Stored entries:
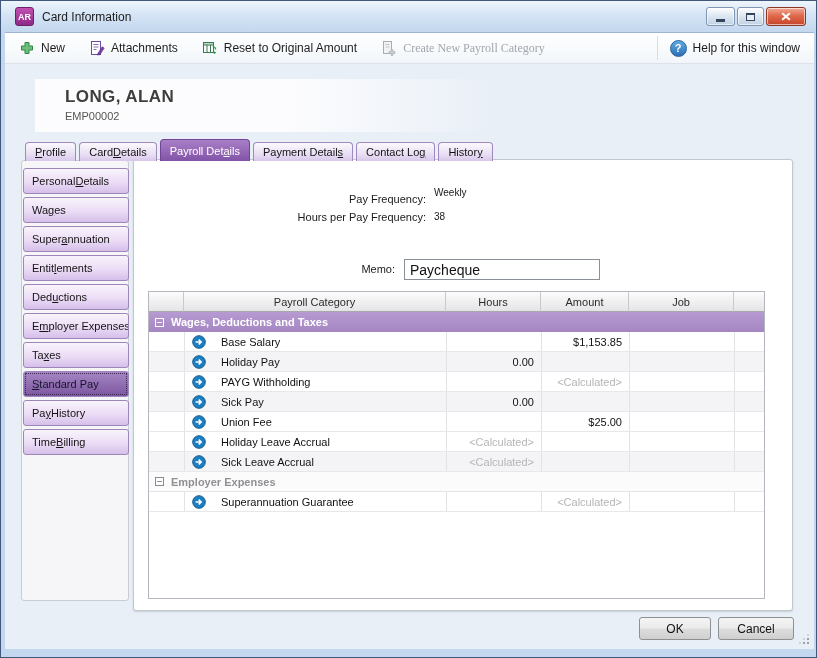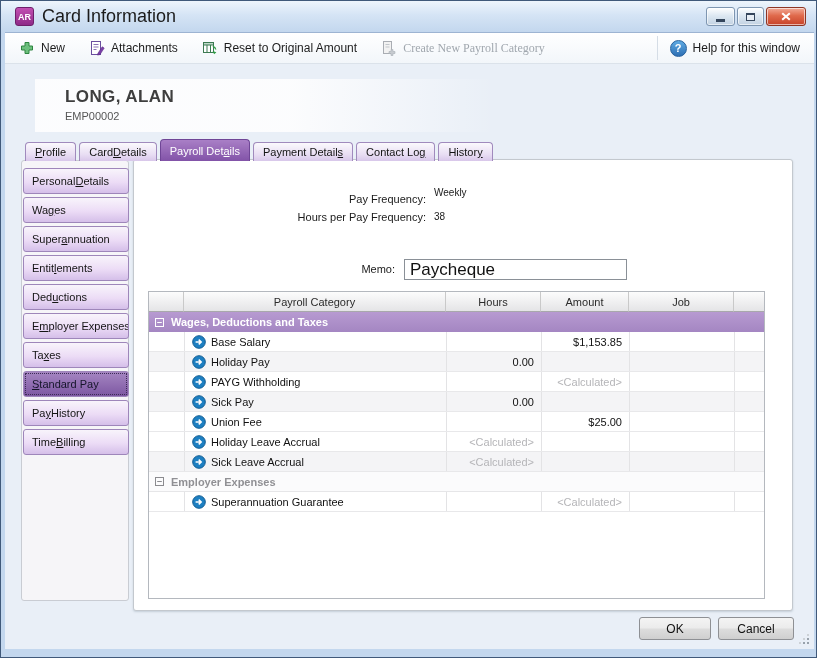--- a/index.html
+++ b/index.html
@@ -24,7 +24,7 @@
     display:flex; align-items:center; justify-content:center;
     border:1px solid #6e1f6a;
   }
-  .title{ font-size:18px; color:#1b1b1b; }
+  .title{ font-size:12px; color:#1b1b1b; }
   .win-controls{ position:absolute; right:10px; top:6px; display:flex; gap:2px; }
   .wbtn{
     height:19px; border:1px solid #7e96b1; border-radius:3px;

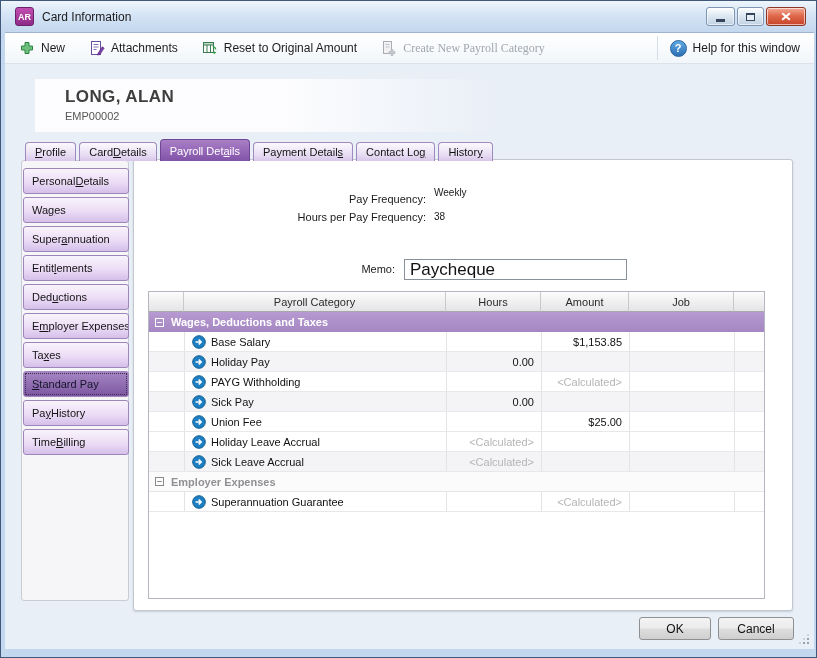--- a/index.html
+++ b/index.html
@@ -122,8 +122,8 @@
   .val-hours{ left:429px; top:178px; }
   .lbl-memo{ left:150px; top:230px; width:240px; }
   .memo-input{
-    position:absolute; left:399px; top:226px; width:223px; height:21px;
-    border:1px solid #8a9097; font-size:17px; padding:2px 5px;
+    position:absolute; left:399px; top:226px; width:196px; height:21px;
+    border:1px solid #8a9097; font-size:14px; padding:2px 5px;
     font-family:"Liberation Sans", sans-serif; color:#111; background:#fff;
   }
 

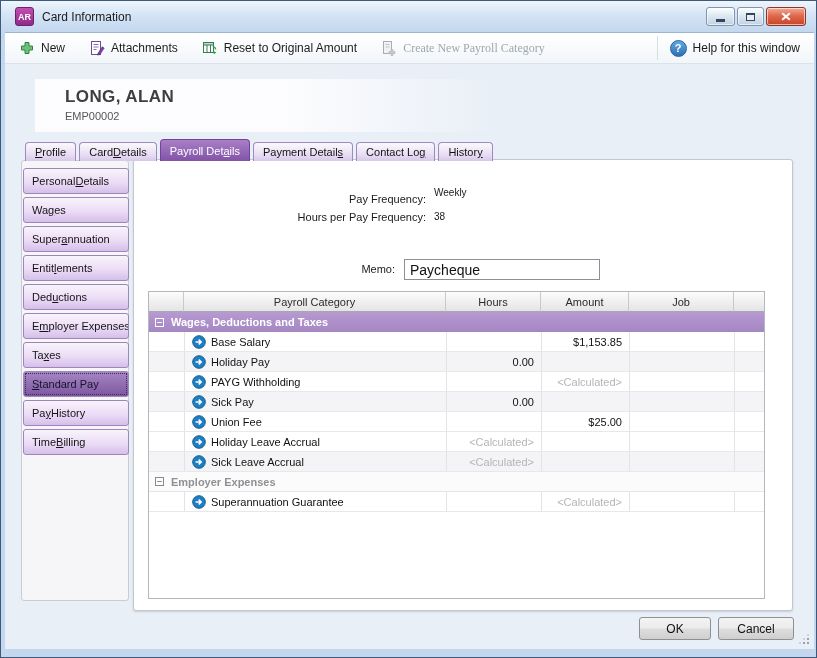--- a/index.html
+++ b/index.html
@@ -155,7 +155,7 @@
   .trow.detail.alt{ background:#f4f4f6; }
   .c{ display:flex; align-items:center; border-left:1px solid #e3e3e5; overflow:hidden; }
   .c0{ border-left:none; }
-  .c1{ position:relative; padding-left:26px; color:#111; }
+  .c1{ position:relative; padding-left:36px; color:#111; }
   .arrow{ position:absolute; left:7px; top:3px; width:14px; height:14px; }
   .arrow svg{ width:14px; height:14px; }
   .num{ justify-content:flex-end; padding-right:7px; color:#111;text-align:center; }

• [ACTION ITEM]: Collect each line of the entries that has the word "title", copying it in full.

• [SOLUTION FOR THIS EXERCISE]:
-  .title{ font-size:18px; color:#1b1b1b; }
+  .title{ font-size:12px; color:#1b1b1b; }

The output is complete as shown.